#### Task brief:
Lines holding the string "Mules" are the ones to copy; find them all in the data.

[[ Dataset content open ]]

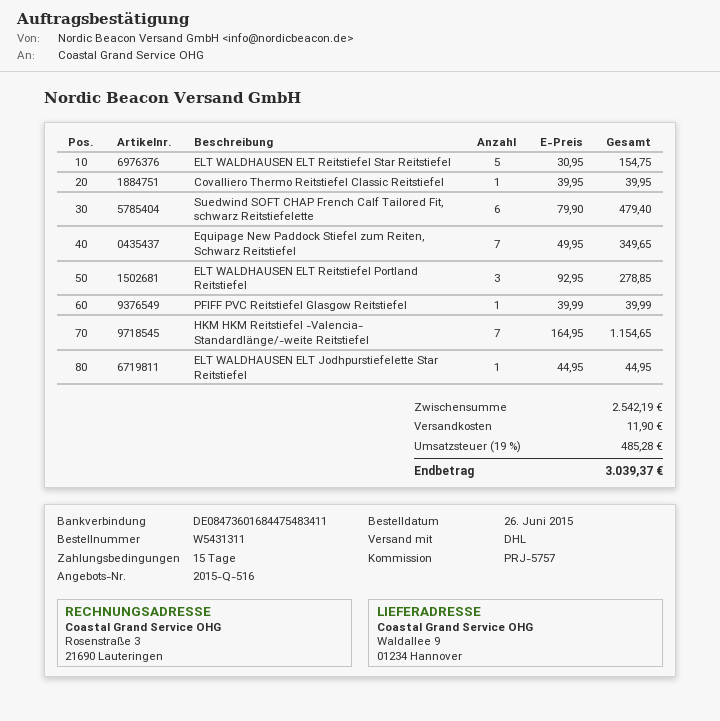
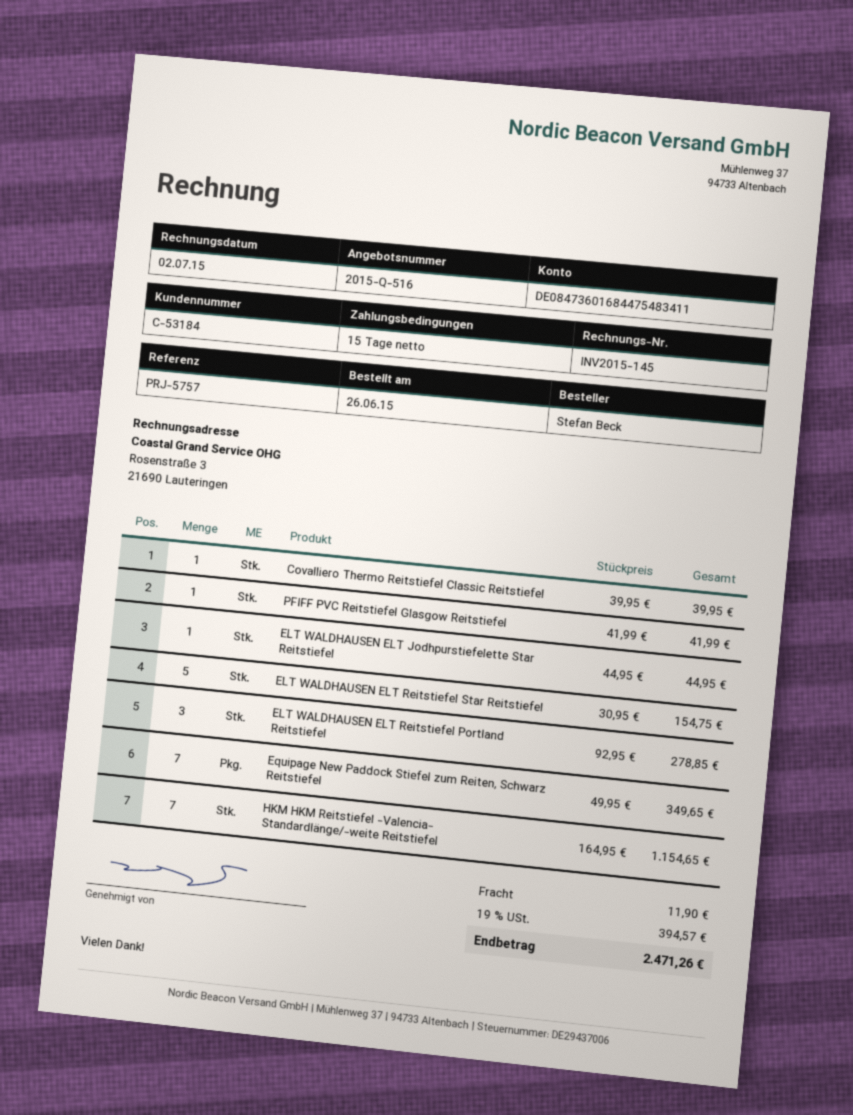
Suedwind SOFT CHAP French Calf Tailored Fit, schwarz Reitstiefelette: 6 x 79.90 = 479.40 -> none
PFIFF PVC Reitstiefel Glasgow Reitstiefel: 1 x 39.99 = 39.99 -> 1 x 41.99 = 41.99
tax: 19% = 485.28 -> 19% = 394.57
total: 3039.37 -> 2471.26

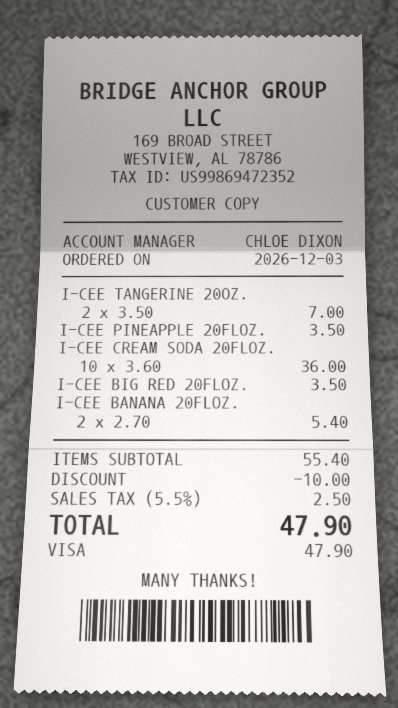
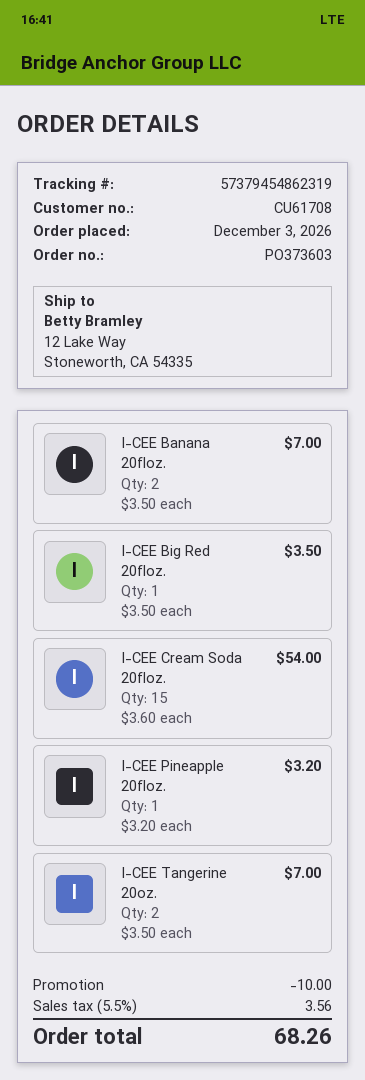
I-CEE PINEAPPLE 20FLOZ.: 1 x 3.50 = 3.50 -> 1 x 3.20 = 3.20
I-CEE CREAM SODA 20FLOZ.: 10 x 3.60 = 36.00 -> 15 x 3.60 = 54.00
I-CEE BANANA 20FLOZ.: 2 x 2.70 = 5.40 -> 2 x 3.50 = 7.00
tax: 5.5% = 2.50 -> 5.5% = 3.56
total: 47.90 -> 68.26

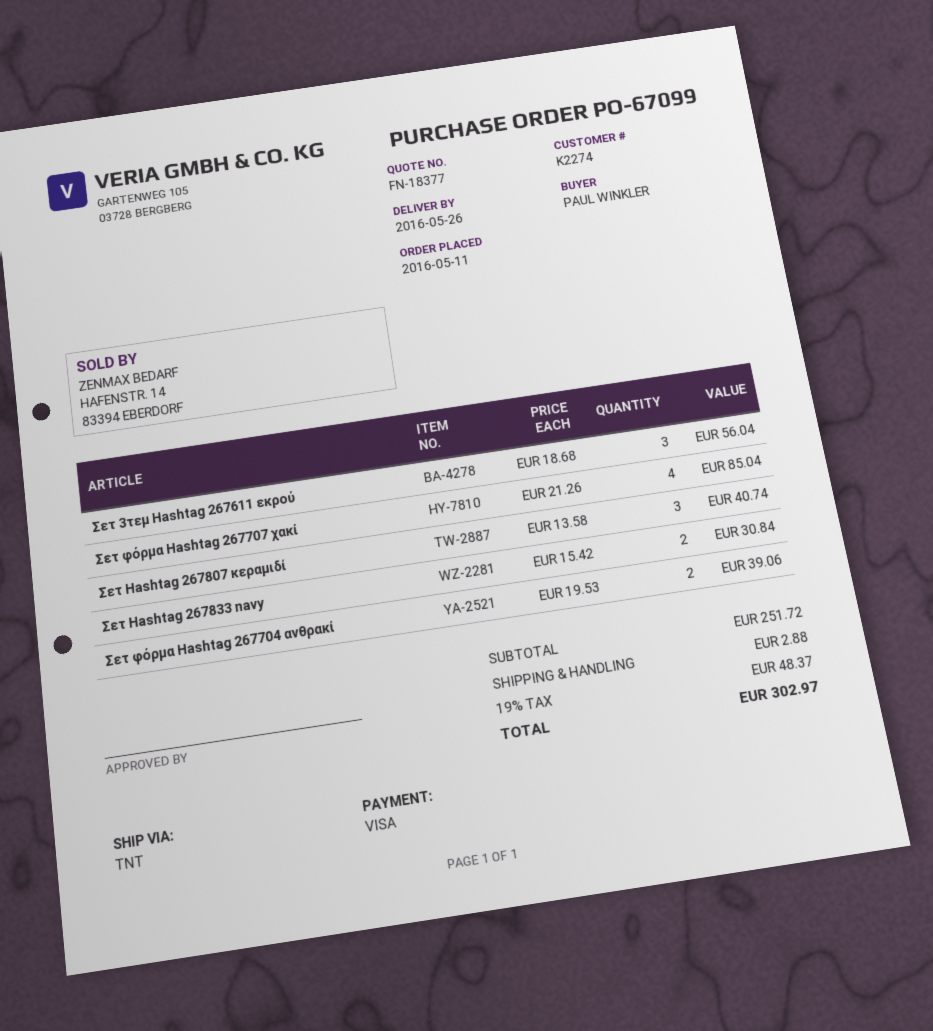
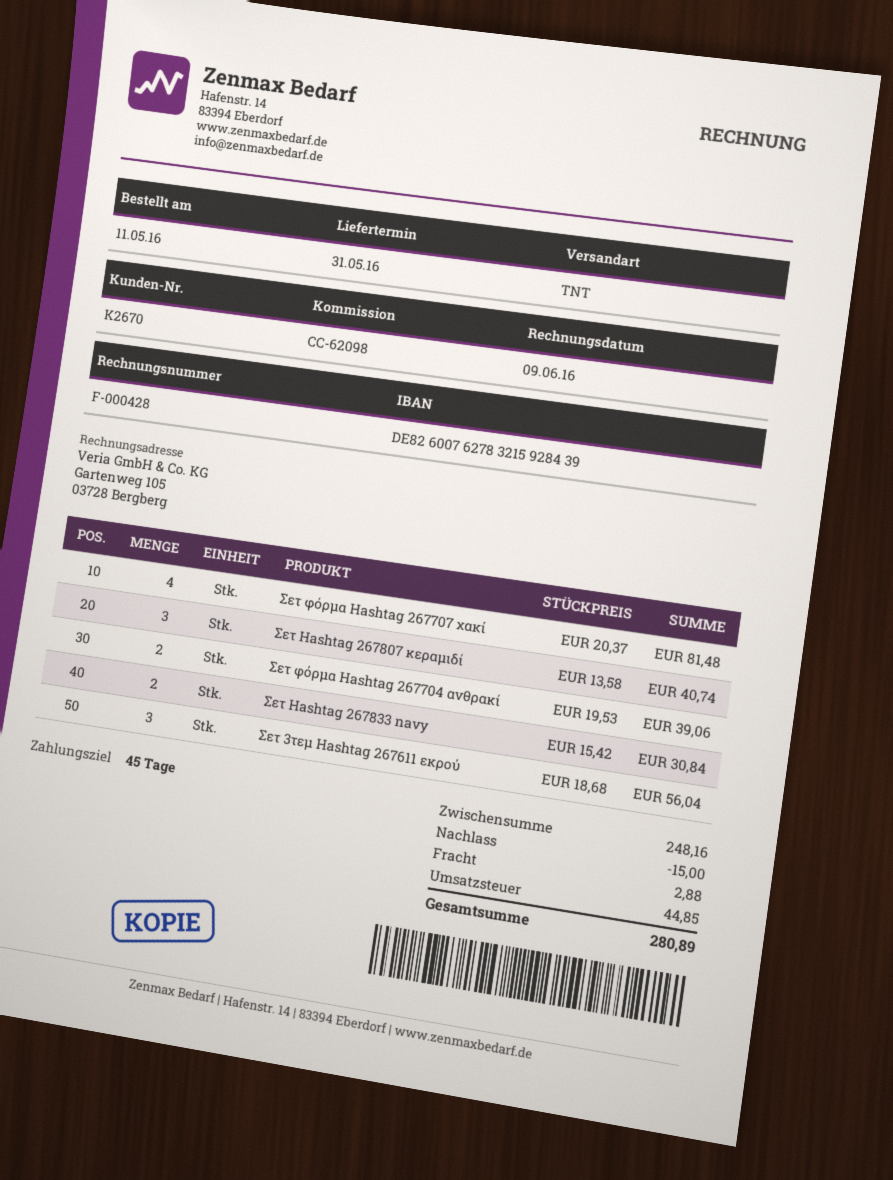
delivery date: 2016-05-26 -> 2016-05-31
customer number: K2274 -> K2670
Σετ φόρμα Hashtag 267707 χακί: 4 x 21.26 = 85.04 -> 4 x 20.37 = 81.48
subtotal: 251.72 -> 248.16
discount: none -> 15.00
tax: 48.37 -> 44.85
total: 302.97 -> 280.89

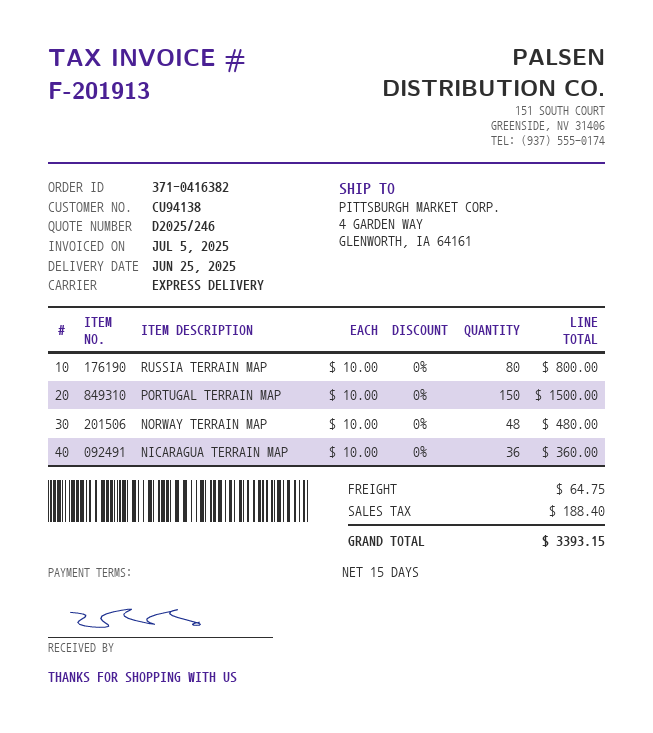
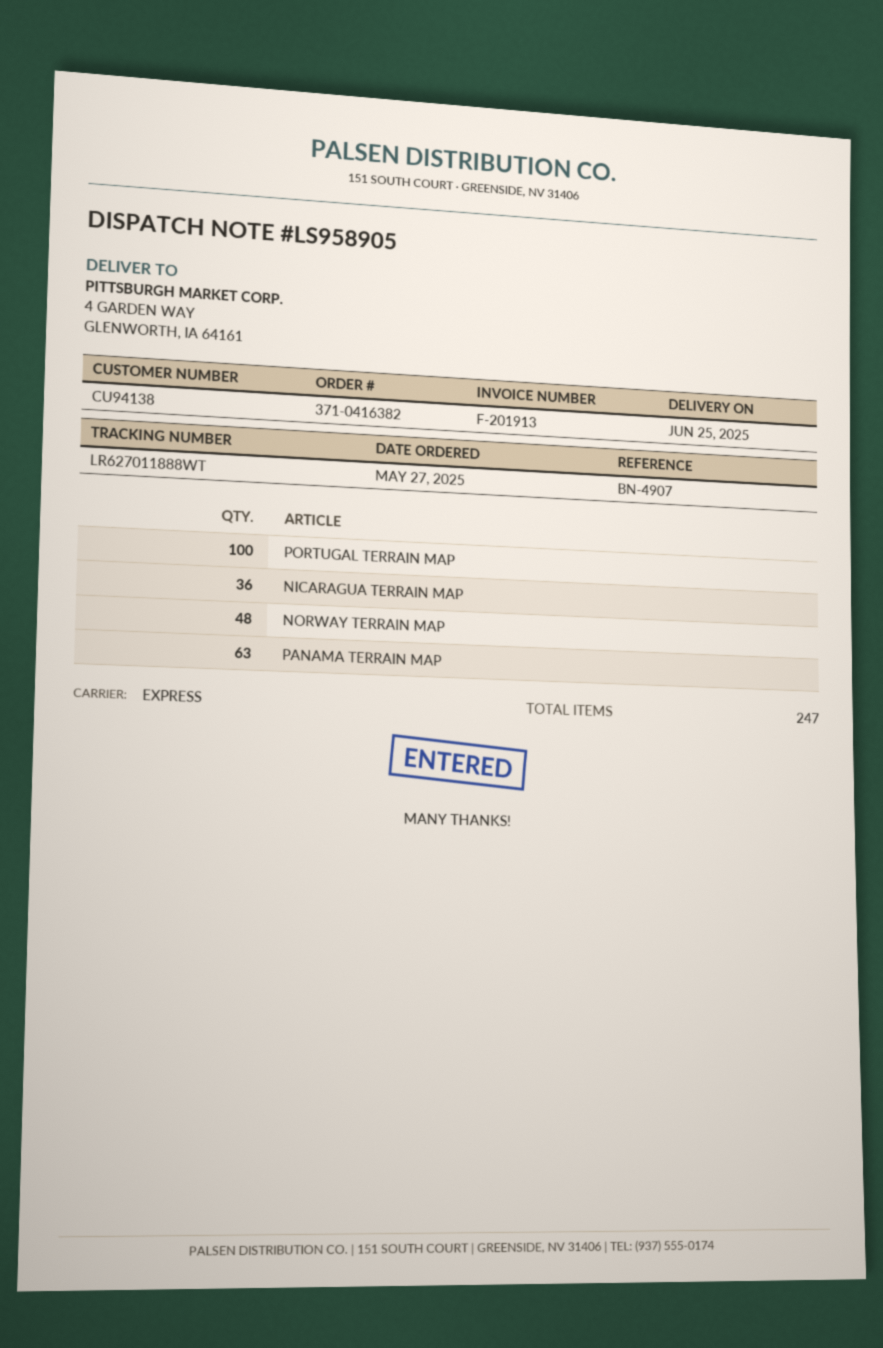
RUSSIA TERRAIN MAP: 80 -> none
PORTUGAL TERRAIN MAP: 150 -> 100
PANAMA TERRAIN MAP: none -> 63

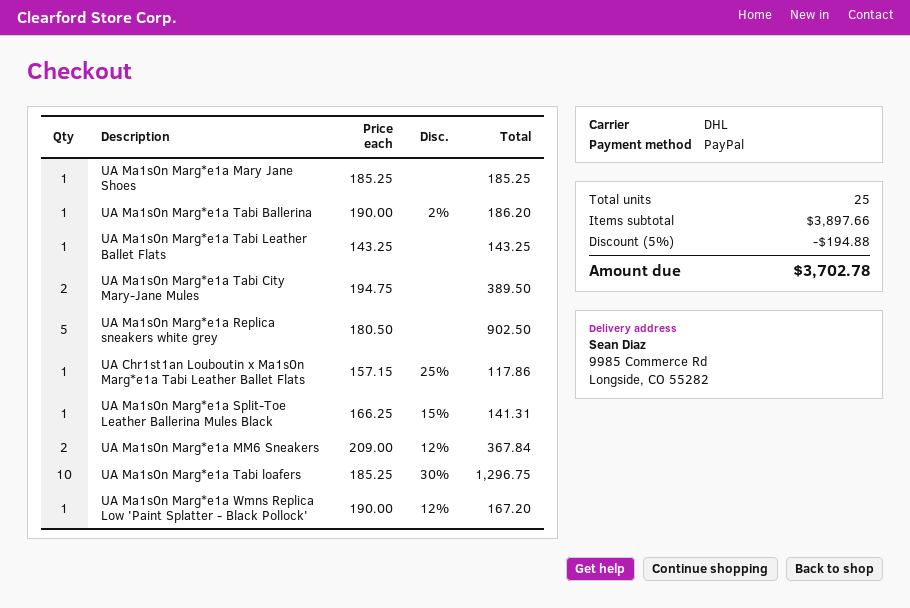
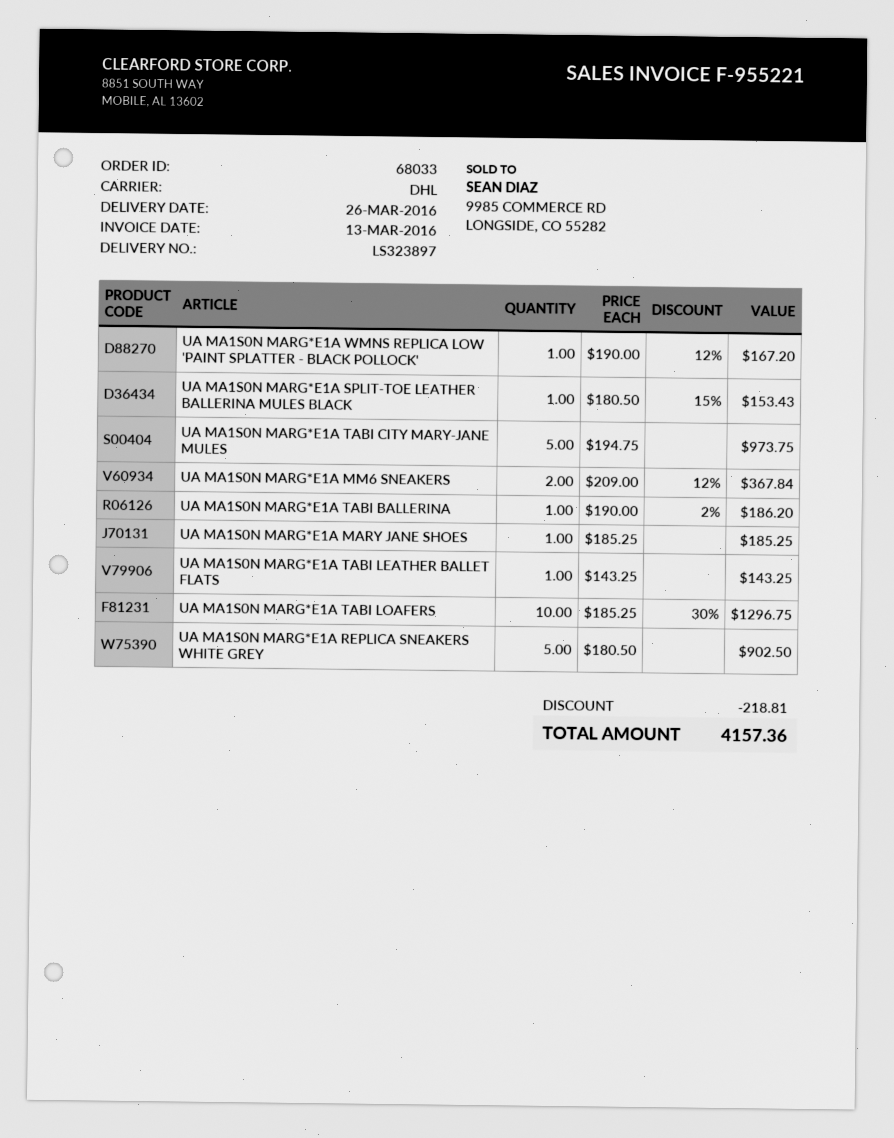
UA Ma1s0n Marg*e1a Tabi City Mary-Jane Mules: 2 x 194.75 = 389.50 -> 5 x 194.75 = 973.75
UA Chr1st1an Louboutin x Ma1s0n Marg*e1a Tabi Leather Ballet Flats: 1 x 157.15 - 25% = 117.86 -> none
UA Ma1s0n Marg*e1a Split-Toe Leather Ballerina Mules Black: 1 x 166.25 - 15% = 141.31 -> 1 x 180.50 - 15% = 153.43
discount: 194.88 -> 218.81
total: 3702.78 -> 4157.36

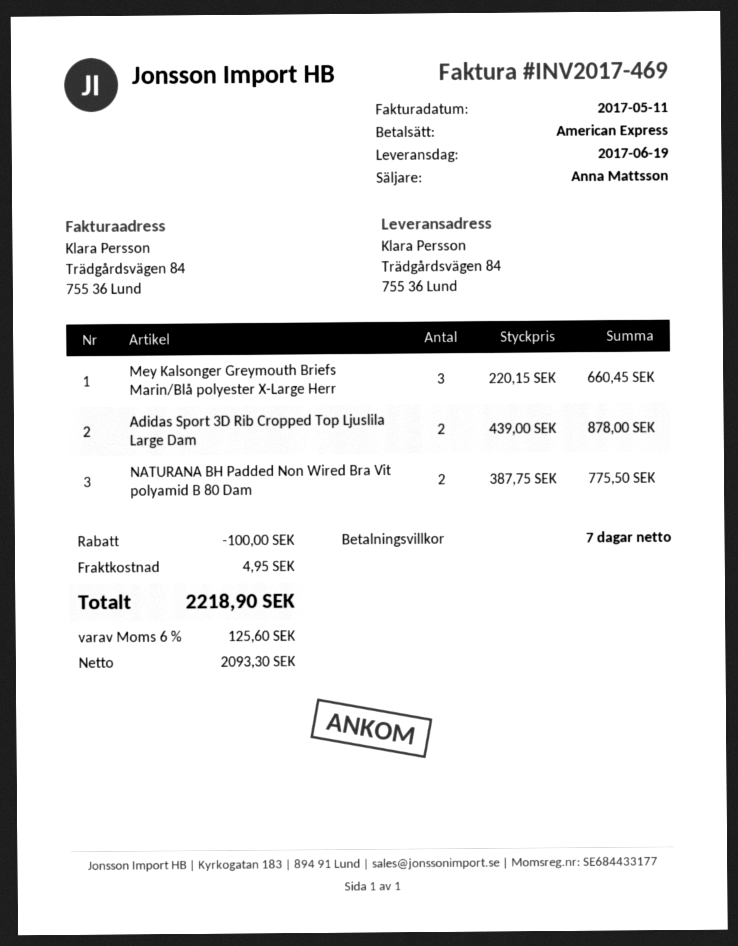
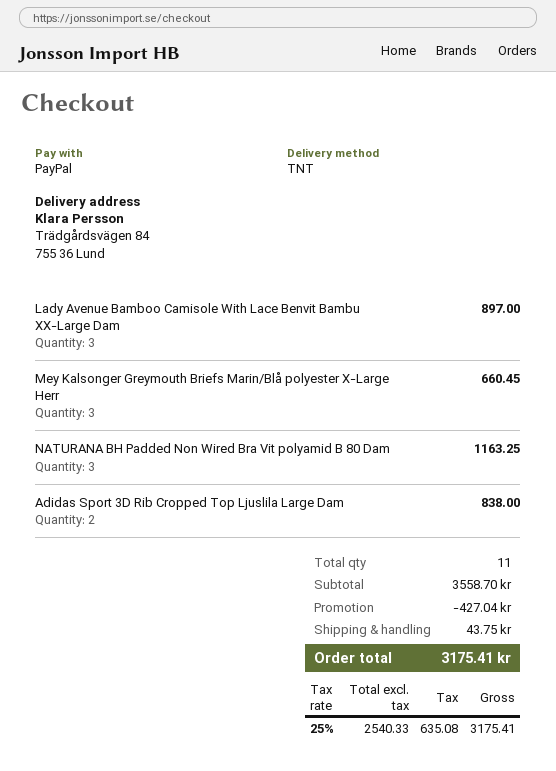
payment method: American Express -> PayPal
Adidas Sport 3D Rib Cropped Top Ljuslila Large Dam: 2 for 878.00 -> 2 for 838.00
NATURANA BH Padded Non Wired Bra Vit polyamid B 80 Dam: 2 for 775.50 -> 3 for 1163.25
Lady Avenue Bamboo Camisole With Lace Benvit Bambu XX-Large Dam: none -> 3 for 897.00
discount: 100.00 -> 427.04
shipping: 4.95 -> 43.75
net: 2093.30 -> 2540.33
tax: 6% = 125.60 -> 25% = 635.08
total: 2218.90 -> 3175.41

[[ Dataset content closed ]]

#### Answer to the problem:
UA Ma1s0n Marg*e1a Tabi City Mary-Jane Mules: 2 x 194.75 = 389.50 -> 5 x 194.75 = 973.75
UA Ma1s0n Marg*e1a Split-Toe Leather Ballerina Mules Black: 1 x 166.25 - 15% = 141.31 -> 1 x 180.50 - 15% = 153.43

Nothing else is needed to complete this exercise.